Last week i got out of a 24 hold in a psychiatric ward, after hitting rock bottom and admittedly going a lil crazy.
Back story, i 22F am 'dating' a 27M.
We have been on and off for 2.5 years, ive recently been diagnosed with BPD which explains a LOT! I ALWAYS thought his parents adored me and fought my corner,
Before me and my partner met he has a unhealthy battle with drugs and his behaviours and also hit rock bottom and needed detaining at a psychiatric hospital (a couple weeks) his last relationship was TOXIC and so was his ex. His parents struggled with this massively.
When he got with me, things were great, however there were some major arguments because we never really set boundaries and had come from two completely different relationships, for example i have a very platonic relationship with all my mates (mostly male friends) and one friend in particular included me as part of the 'lads'
My now ex-friend sent me a video of him having sex with his girlfriend at the time.
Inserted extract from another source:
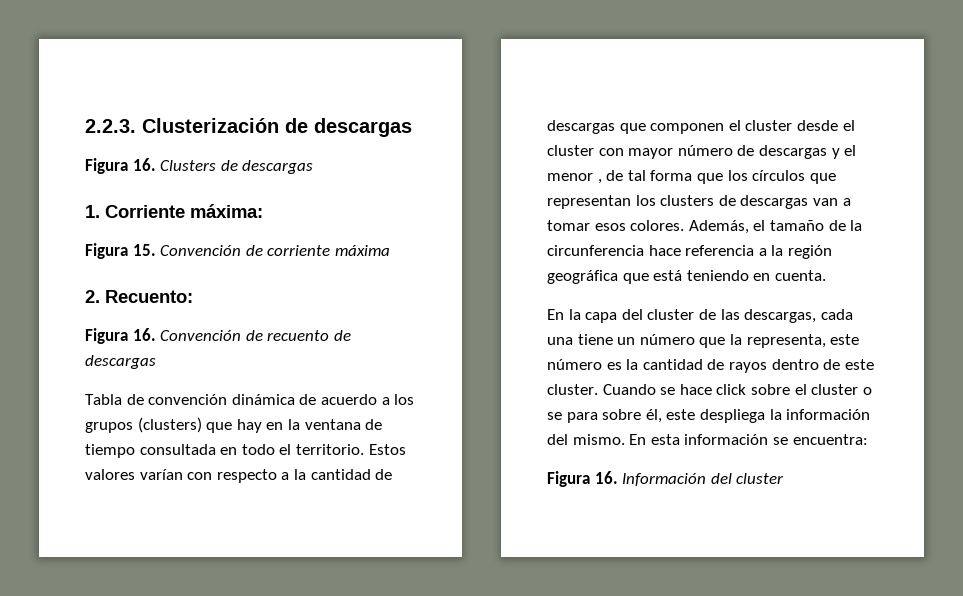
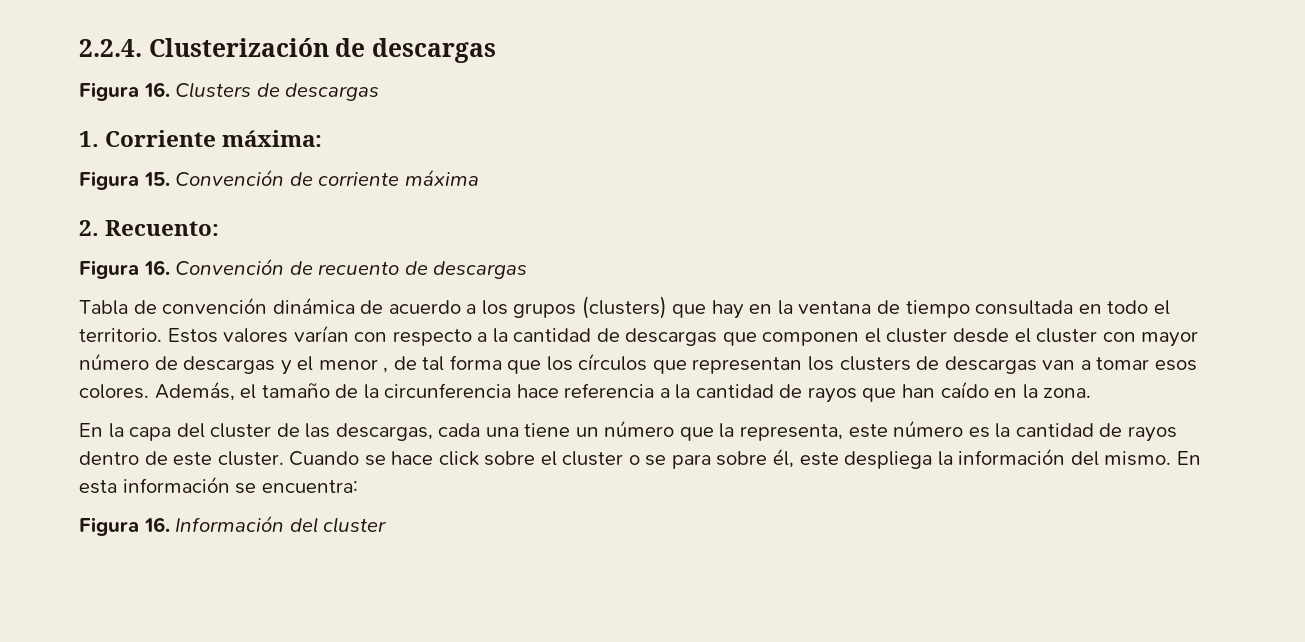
[85,119,136,133] 2.2.3. -> [79,39,142,57] 2.2.4.
[787,245,832,259] [547,270,826,284] región geográfica que está teniendo en cuenta. -> [695,381,1092,403] cantidad de rayos que han caído en la zona.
Well... i requested to see it as i was curious, of course realising now that was COMPLETELY out of order and i cannot believe i hid that from my partner. Anyway, my partner went through my phone at that time and discovered it and confronted me resulting in us having a awful, painful breaking up. I was extremely sincere about my apoligy and really didnt want to loose him so i begged for him back (he definitely is my first proper love)
His parents knew the ins and outs of the situation, and definitely didnt support my actions, nor the reunion a couple days later.
A year down the line, I was then subject to a rape by a housemate guest(i live in a house share and he at the time lived his parents but now lives here with me) which my partner almost victim blamed me as he couldn't process what had happened and left me severely distressed. I didnt forgive him for the way he made me feel, alone, depressed, blamed blah blah, anyway he eventually begged for forgiveness and we ended up reuniting. He was very very very very supportive from that point onwards. I told my partners mother what had happened and she was distraught for me, she drove me to the police station and helped me with all sorts. However despite me telling her to keep the information confidential, she leaked the rape out to the whole family so all my partners brothers, aunties etc knew. Making family functions awful and embarrassing. I forgave her.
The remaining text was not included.